Background:
Acupuncture role in stroke treatment and post-stroke rehabilitation has garnered significant attention. However, there is a noticeable gap in bibliometric studies on this topic. Additionally, the precision and comprehensive methodology of cluster analysis remain underexplored. This research sought to introduce an innovative cluster analysis technique (called follower-leading clustering algorithm, FLCA) to evaluate global publications and trends related to acupuncture for stroke in the recent decade.
Methods:
Publications pertaining to acupuncture for stroke from 2013 to 2022 were sourced from the Web of Science Core Collection. For the assessment of publication attributes—including contributing countries/regions (e.g., US states, provinces, and major cities in China) in comparison to others, institutions, departments, authors, journals, and keywords—we employed bibliometric visualization tools combined with the FLCA algorithm. The analysis findings, inclusive of present research status, prospective trends, and 3 influential articles, were presented through bibliometrics with visualizations.
Results:
We identified 1050 publications from 92 countries/regions. An initial gradual rise in publication numbers was observed until 2019, marking a pivotal juncture.
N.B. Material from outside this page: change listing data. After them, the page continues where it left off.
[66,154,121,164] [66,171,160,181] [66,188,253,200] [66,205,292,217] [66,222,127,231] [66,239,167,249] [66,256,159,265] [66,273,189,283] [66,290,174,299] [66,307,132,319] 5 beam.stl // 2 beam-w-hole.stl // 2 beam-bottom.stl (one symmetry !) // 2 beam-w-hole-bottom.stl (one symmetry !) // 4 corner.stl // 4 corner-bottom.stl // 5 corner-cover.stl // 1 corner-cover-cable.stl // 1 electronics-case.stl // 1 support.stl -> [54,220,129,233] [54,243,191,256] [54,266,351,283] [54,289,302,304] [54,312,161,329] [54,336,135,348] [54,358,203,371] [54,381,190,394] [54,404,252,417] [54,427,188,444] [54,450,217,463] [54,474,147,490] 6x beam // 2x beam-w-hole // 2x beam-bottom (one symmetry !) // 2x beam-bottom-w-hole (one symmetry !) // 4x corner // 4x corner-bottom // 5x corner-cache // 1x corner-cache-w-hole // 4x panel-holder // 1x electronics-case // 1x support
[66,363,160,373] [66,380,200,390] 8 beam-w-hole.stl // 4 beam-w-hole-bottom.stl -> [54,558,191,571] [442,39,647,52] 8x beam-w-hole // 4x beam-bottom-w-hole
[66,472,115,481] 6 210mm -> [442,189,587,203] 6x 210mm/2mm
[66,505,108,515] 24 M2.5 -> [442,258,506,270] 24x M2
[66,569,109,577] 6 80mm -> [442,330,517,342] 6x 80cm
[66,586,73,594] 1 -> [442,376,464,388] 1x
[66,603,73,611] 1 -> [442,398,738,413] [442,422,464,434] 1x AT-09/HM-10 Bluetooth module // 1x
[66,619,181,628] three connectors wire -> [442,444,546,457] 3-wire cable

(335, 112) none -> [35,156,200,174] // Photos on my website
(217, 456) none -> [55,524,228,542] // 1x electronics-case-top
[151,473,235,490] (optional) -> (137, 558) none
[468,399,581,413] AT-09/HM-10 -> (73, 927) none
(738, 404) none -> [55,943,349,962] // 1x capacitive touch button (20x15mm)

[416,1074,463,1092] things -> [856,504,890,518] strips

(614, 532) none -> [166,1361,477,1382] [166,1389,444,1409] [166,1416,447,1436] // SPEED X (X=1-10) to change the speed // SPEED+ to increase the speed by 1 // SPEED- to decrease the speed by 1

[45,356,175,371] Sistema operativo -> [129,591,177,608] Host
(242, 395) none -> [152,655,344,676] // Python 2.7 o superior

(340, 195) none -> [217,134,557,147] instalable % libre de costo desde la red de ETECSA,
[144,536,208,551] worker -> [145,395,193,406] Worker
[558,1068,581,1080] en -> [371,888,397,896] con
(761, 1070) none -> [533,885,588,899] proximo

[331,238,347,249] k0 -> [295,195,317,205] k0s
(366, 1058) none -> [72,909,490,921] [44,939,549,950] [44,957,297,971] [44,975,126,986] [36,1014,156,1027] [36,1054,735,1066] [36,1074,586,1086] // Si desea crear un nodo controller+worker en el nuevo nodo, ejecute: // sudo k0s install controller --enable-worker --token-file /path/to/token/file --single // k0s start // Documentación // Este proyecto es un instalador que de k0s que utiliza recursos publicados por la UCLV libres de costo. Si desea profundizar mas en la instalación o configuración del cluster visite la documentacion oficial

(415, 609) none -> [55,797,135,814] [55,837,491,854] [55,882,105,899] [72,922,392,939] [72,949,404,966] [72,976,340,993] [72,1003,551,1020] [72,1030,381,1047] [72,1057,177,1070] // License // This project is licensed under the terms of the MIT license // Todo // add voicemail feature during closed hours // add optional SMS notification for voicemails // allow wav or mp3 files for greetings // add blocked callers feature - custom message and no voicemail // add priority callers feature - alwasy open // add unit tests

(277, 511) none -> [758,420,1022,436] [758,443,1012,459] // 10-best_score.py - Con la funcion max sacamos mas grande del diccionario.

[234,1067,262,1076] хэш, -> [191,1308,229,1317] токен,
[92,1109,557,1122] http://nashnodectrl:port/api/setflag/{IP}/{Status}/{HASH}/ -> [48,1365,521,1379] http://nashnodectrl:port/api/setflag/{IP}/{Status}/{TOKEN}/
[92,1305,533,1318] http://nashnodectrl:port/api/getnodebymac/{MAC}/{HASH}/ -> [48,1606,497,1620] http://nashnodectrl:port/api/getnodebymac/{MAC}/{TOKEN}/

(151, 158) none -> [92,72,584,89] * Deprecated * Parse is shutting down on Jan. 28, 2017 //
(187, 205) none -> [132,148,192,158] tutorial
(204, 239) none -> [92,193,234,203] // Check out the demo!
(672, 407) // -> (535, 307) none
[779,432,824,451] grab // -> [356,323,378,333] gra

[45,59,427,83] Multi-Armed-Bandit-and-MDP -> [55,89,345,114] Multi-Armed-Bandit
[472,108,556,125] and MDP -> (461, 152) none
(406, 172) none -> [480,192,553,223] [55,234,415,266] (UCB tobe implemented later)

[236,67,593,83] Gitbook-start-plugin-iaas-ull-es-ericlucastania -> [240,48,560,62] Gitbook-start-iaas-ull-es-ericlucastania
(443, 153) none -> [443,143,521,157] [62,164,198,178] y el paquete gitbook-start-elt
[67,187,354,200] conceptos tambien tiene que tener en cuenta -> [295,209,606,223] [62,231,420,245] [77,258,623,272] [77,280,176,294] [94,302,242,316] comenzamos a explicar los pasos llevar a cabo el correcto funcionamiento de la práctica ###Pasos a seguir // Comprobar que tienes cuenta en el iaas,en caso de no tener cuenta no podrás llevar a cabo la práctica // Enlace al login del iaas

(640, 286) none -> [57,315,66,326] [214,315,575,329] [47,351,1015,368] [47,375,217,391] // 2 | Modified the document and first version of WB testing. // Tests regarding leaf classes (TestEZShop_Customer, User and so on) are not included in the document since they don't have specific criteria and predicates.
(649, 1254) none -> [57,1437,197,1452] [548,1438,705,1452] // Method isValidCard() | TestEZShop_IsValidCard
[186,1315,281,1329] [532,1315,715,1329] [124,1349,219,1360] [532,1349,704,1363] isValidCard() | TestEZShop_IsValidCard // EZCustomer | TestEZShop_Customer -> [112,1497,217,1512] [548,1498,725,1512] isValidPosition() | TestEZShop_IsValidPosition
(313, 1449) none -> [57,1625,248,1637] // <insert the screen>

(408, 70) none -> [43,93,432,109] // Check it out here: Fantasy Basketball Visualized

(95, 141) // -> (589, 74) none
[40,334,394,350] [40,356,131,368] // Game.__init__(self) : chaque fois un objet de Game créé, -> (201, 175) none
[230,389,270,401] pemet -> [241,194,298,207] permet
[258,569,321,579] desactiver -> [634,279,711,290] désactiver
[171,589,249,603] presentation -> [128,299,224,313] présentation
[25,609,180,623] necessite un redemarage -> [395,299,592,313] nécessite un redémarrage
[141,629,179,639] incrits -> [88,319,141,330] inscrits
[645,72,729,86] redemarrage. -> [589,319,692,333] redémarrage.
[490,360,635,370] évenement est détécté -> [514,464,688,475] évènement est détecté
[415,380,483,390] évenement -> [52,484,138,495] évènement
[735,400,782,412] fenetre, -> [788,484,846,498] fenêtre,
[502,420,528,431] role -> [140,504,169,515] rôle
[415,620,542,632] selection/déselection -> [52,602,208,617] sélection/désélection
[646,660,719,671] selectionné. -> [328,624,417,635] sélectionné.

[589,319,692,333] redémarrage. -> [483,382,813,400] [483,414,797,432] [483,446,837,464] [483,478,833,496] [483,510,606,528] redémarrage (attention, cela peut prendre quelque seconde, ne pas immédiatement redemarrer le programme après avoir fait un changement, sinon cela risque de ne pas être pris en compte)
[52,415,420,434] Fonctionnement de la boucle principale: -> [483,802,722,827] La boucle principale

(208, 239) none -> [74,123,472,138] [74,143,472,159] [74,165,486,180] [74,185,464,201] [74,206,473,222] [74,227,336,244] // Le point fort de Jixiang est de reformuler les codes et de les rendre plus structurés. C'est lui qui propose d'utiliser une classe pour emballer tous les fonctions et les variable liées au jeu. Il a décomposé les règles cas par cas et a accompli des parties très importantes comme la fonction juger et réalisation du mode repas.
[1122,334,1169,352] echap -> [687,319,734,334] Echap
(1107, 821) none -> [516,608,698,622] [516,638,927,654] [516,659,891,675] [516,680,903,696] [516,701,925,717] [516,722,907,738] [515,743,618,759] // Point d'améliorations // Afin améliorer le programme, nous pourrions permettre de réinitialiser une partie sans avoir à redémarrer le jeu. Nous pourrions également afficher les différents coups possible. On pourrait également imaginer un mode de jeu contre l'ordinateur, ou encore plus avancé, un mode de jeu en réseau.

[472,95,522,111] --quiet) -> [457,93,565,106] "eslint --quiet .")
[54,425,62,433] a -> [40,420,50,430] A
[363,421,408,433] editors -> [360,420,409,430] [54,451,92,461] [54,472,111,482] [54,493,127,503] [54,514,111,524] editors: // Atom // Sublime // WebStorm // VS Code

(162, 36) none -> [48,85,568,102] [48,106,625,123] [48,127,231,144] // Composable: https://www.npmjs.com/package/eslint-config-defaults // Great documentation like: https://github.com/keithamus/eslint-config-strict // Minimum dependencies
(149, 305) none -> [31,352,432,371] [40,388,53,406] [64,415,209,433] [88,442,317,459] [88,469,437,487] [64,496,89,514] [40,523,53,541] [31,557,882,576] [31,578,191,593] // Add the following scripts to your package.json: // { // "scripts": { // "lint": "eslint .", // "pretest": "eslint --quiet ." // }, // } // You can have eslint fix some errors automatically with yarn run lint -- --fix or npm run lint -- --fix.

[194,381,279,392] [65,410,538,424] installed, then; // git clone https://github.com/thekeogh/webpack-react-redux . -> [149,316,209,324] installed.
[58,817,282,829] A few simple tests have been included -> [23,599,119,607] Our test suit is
Prominent contributors in research, based on criteria such as regions, institutions, departments, and authors, were Beijing (China), Beijing Univ Chinese Med (China), the Department of Rehabilitation Medicine, and Lidian Chen (Fujian). The journal “Evid.-based Complement Altern” emerged as the most productive. The FLCA algorithm was effectively employed for co-word and author collaboration analyses. Furthermore, we detail the prevailing research status, anticipated trends, and 3 standout articles via bibliometrics.
Conclusion:
Acupuncture for stroke presents a vast research avenue. It is imperative for scholars from various global regions and institutions to transcend academic boundaries to foster dialogue and cooperation. For forthcoming bibliometric investigations, the application of the FLCA algorithm for cluster analysis is advocated.